> [Problem details]
From the line holding "- We prepared" to the final line below, restate each line word for word and add nothing.

> [Given data]
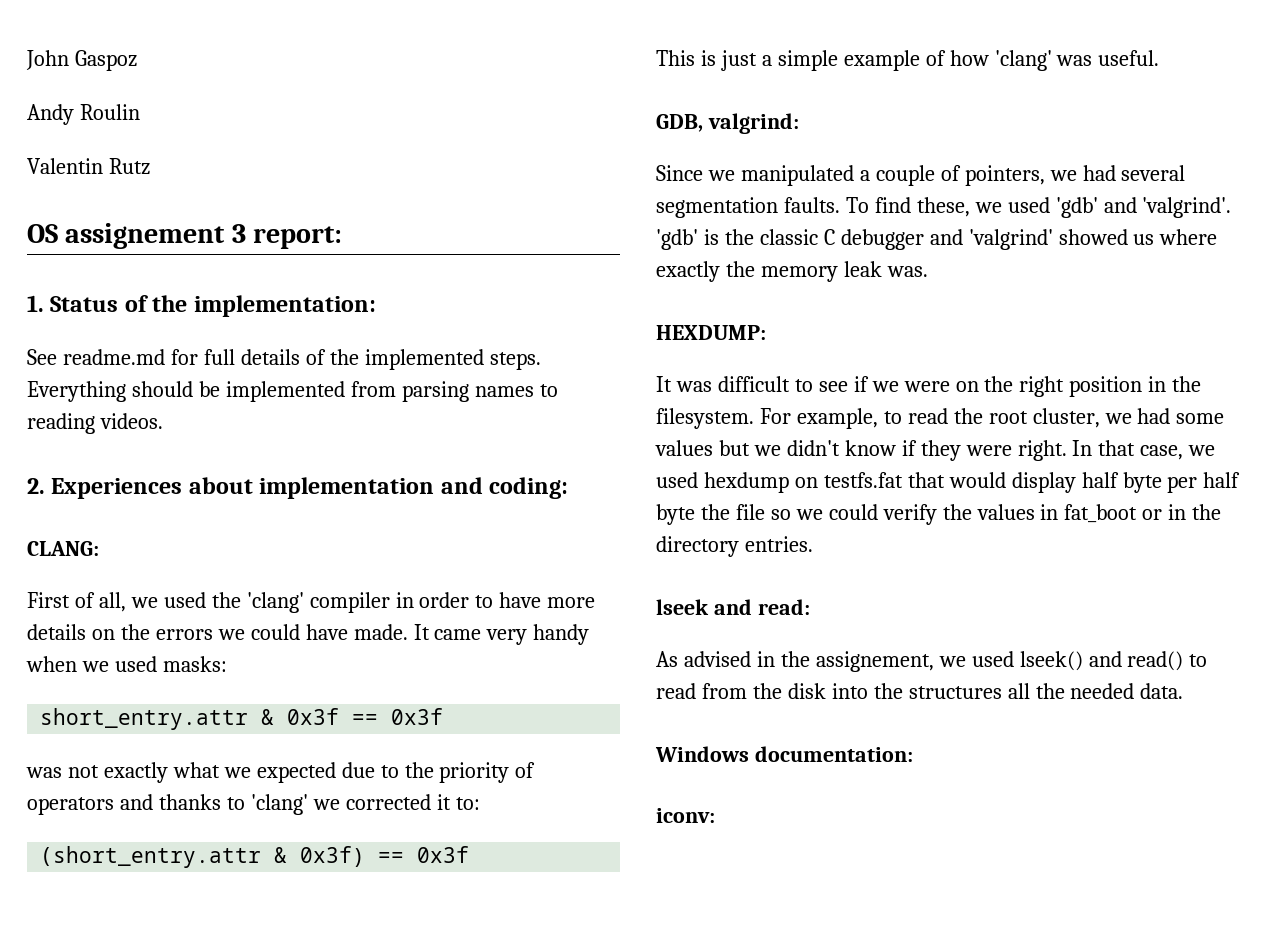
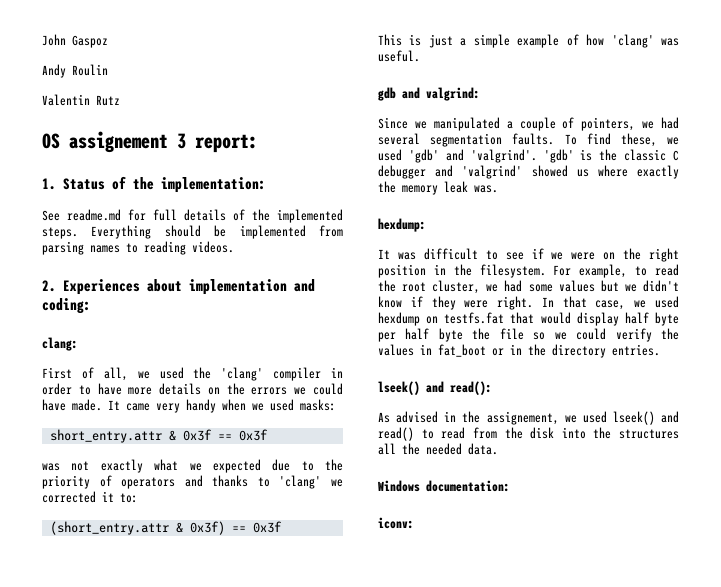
- CLANG:
+ clang:
- GDB, valgrind:
+ gdb and valgrind:
- HEXDUMP:
+ hexdump:
- lseek and read:
+ lseek() and read():

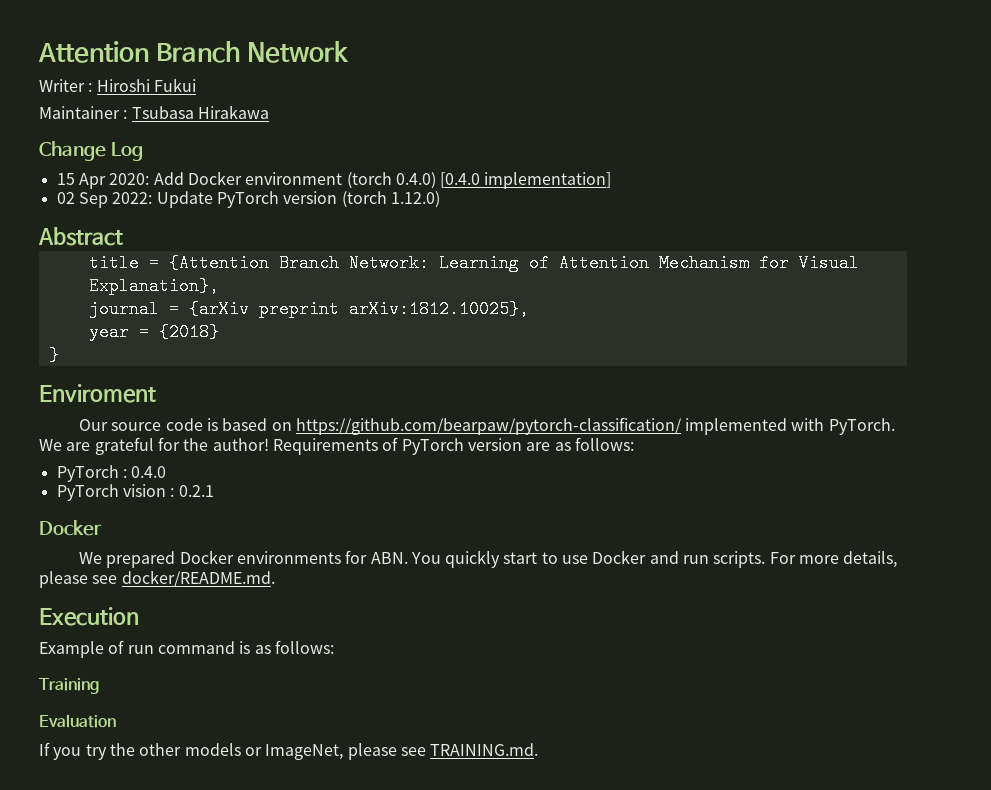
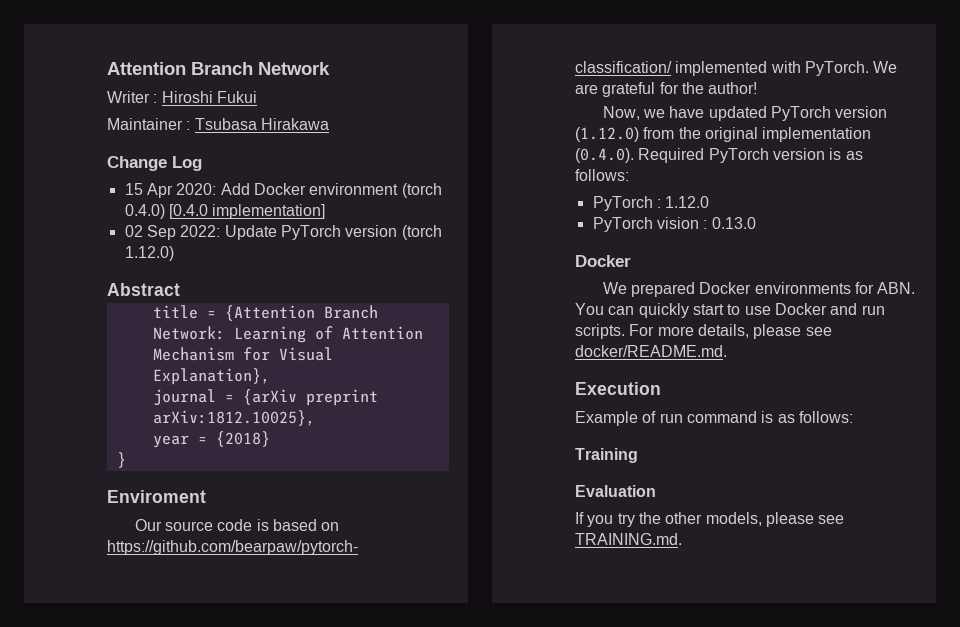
- We are grateful for the author! Requirements of PyTorch version are as follows:
+ We are grateful for the author!
+ Now, we have updated PyTorch version (1.12.0) from the original implementation (0.4.0). Required PyTorch version is as follows:
- PyTorch : 0.4.0
+ PyTorch : 1.12.0
- PyTorch vision : 0.2.1
+ PyTorch vision : 0.13.0
- We prepared Docker environments for ABN. You quickly start to use Docker and run scripts.
+ We prepared Docker environments for ABN. You can quickly start to use Docker and run scripts.
- If you try the other models or ImageNet, please see TRAINING.md.
+ If you try the other models, please see TRAINING.md.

> [Response to the exercise]
- We prepared Docker environments for ABN. You quickly start to use Docker and run scripts.
+ We prepared Docker environments for ABN. You can quickly start to use Docker and run scripts.
- If you try the other models or ImageNet, please see TRAINING.md.
+ If you try the other models, please see TRAINING.md.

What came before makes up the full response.